Buenos Aires — President-elect Javier Milei sent shockwaves through Argentina’s financial system last week when he doubled down on his controversial pledge to close the nation’s central bank.
The move would mark a dramatic departure from mainstream economic policy and eliminate the institution responsible for managing monetary policy and regulating the banking system. Yet Milei, a libertarian economist who rode a wave of discontent into the presidency, insists it is the only way to rescue Argentina from its chronic economic woes.”
Regarding the false rumours being spread, we wish to clarify that the closure of the Central Bank of the Republic of Argentina is not a negotiable matter,” Milei’s team asserted in a statement on Friday.
The proclamation came amid signs that Milei was wavering on his more radical proposals as he assembled his Cabinet ahead of taking office on December 10.
There was speculation he may opt for a more moderate path by appointing former central banker Luis Caputo as economy minister.
But Milei moved swiftly to dispel any notion he is backing down from his plan to shutter the central bank, a signature pledge that fueled his maverick campaign. The unambiguous message served to reinforce his uncompromising stance.
Milei’s unwavering commitment has raised concerns in financial circles about Argentina’s trajectory. Critics warn eliminating the central bank would undermine the economy and weaken the government’s ability to respond to crises.”
Milei’s intention to close the Central Bank contradicts the lessons learned from other dollarized economies,” said economist Juan Ponsot. “In these countries, the central bank, despite its limited role, continues to regulate the payment system, manage local coin circulation, and ensure financial stability.”
Proponents counter that the central bank enabled the runaway inflation and currency devaluations that have long plagued Argentina. Milei blames the institution for recklessly printing money and facilitating government overspending.
He argues abolishing it and pegging the economy to the U.S. dollar would impose fiscal discipline.
The debate epitomizes the high-stakes gambles Milei is willing to take as he pursues his brand of radical economic liberalization. How his policies will play out in the real world remains to be seen.
For now, Milei appears undeterred. The former television pundit built his career railing against the establishment and promising to upend the status quo. His unwavering stance on closing the central bank affirms his commitment to deliver on those pledges, even if it means venturing into uncharted territory.
With his surprise ascent representing growing disillusionment with mainstream politics, Milei seems determined to hold firm to his convictions.
The coming weeks will reveal if his appointed Cabinet shares that resolute spirit as the moment of truth for his bold economic vision draws near.
Javier Milei is assembling an economic team of market-friendly economists, signaling a break from the current Peronist government's interventionist policies.
Milei, who won a resounding victory in last month's election, has not yet finalized his cabinet appointments, but he has indicated that he favors candidates with experience in the private sector and a strong commitment to free markets.
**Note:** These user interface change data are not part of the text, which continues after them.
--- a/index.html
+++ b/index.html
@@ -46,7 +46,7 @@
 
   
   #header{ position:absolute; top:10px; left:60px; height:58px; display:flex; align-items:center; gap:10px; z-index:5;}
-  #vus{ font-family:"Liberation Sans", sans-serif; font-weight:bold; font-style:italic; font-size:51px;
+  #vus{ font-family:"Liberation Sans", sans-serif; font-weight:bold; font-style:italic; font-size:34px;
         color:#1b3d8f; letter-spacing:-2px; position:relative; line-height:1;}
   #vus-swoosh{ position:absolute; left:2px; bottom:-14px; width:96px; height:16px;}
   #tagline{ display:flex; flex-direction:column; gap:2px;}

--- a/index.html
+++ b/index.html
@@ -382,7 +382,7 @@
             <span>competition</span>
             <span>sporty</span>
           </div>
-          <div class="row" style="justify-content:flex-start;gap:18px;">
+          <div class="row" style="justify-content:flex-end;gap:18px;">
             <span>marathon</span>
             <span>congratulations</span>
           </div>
One potential candidate for central bank chief is Demian Reidel, who served as a vice-president at the institution under then-president Mauricio Macri. Reidel is a respected economist with a track record of advocating for fiscal discipline and monetary stability.
For the key role of economy minister, Milei has expressed admiration for Luis Caputo, a former head of trading for Latin America at JPMorgan in the 1990s who later worked at Deutsche Bank. Caputo served as finance minister under Macri from 2017 to 2018 and is credited with overseeing the issuance of a 100-year sovereign bond at the peak of investor enthusiasm for Argentina.
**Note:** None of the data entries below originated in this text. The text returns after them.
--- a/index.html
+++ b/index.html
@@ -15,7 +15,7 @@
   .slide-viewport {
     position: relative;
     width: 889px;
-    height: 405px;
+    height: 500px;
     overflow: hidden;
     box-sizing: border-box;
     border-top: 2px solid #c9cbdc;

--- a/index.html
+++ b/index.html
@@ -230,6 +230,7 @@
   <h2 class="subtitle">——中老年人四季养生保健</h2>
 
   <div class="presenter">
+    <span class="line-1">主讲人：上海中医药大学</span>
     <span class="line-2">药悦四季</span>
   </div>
Caputo's appointment would send a strong signal to markets that Milei is serious about implementing pro-growth economic policies. But, Caputo's relationship with the IMF — he resigned from his post as central bank president in 2018 amid differences with the Fund — could be a potential stumbling block.
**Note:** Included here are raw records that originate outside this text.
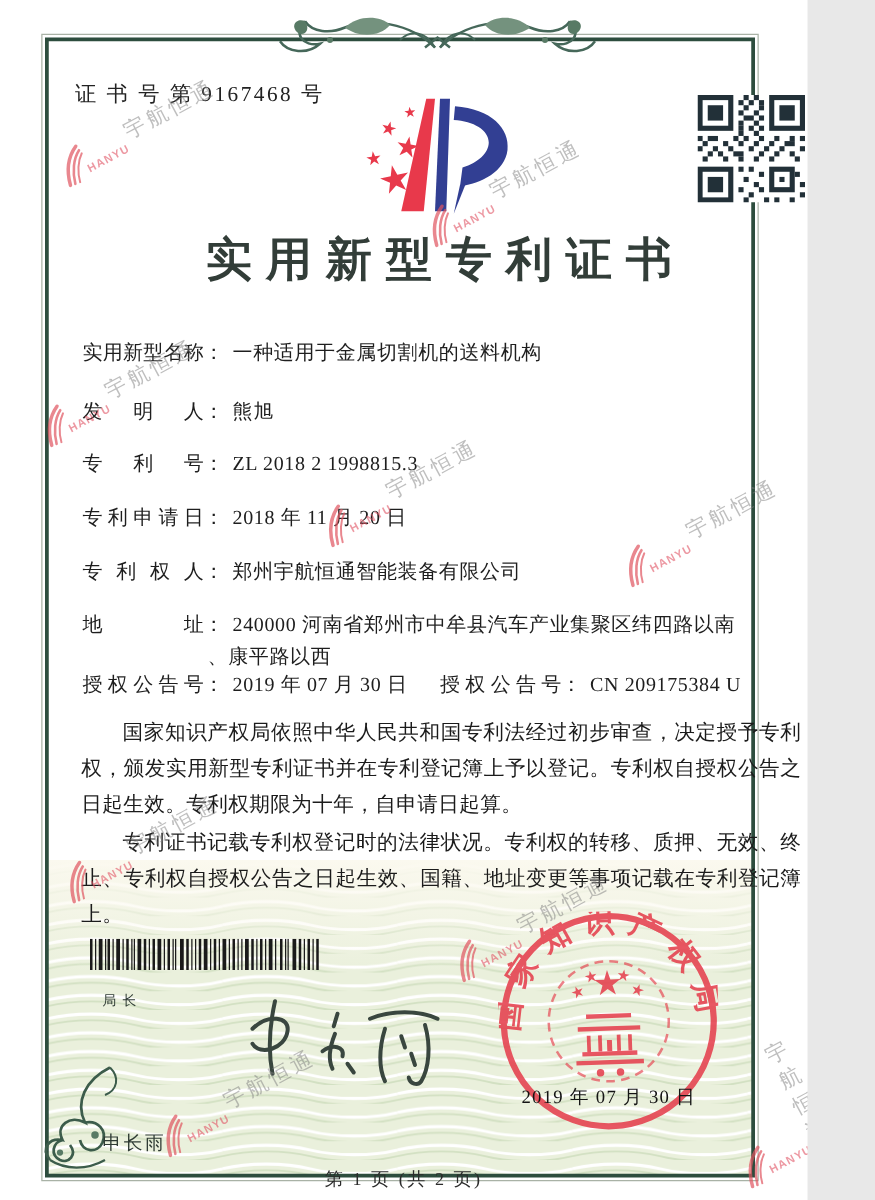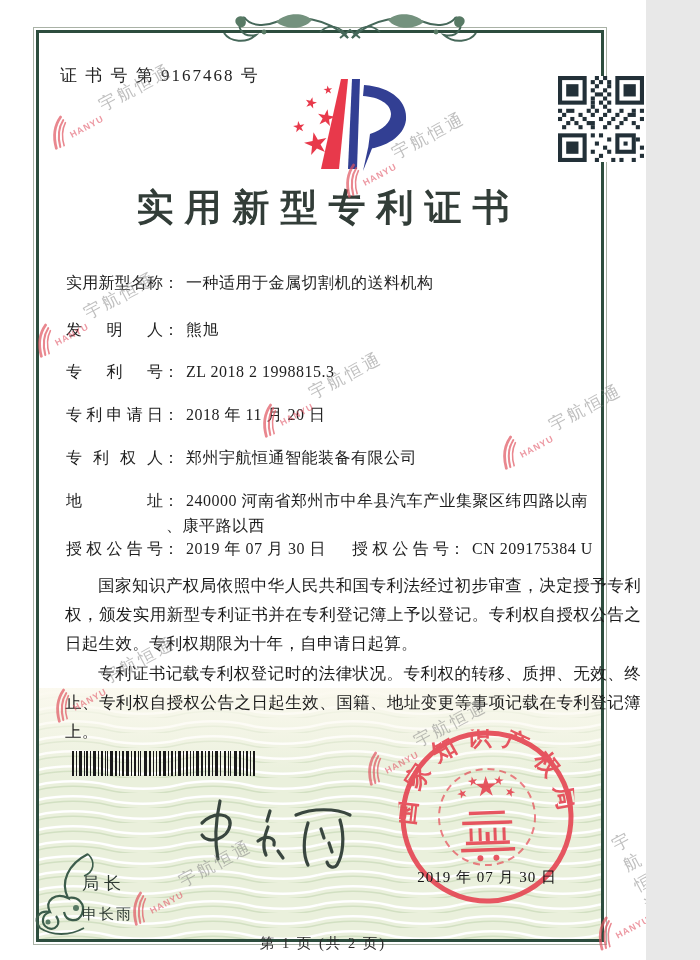--- a/index.html
+++ b/index.html
@@ -25,7 +25,7 @@
   .qr{position:absolute;left:558px;top:76px;width:86px;height:86px;z-index:3;}
   .title{position:absolute;left:0;top:183px;width:100%;text-align:center;
          font-size:37px;font-weight:700;letter-spacing:11px;text-indent:11px;
-         color:#323d38;z-index:3;}
+         color:#323d38;z-index:3;padding-left:28px;}
   
   .frow{position:absolute;left:66px;font-size:16px;line-height:1.35;color:#1e1e1e;
         white-space:nowrap;z-index:3;}

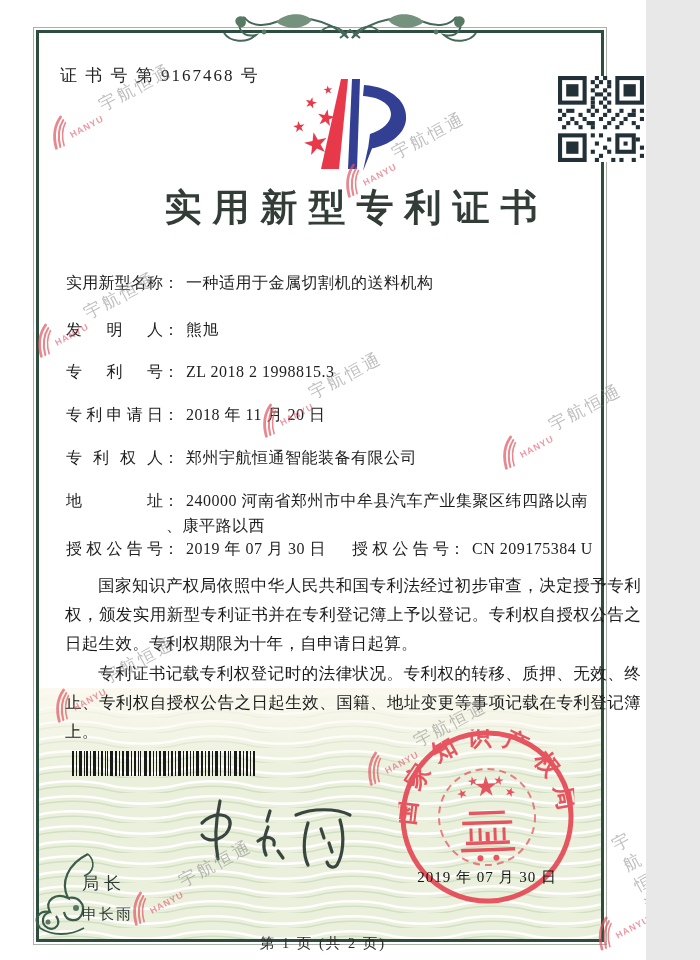--- a/index.html
+++ b/index.html
@@ -43,7 +43,7 @@
   
   .barcode{position:absolute;left:70px;top:751px;z-index:3;}
   
-  .sig-title{position:absolute;left:82px;top:872px;font-size:17px;letter-spacing:5px;
+  .sig-title{position:absolute;left:82px;top:793px;font-size:11px;letter-spacing:5px;
              color:#2e3a33;z-index:3;font-family:Liberation Serif, serif;}
   .sig-name{position:absolute;left:82px;top:905px;font-size:15px;letter-spacing:2px;
             color:#2e3a33;z-index:3;}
Milei's economic team is expected to play a crucial role in restoring investor confidence and charting a path for Argentina's economic recovery. With the country facing high inflation, a weak currency, and a stagnant economy, Milei's team will have their work cut out for them. However, the market's positive reaction to Milei's victory suggests that investors are hopeful that he can deliver the reforms that Argentina needs.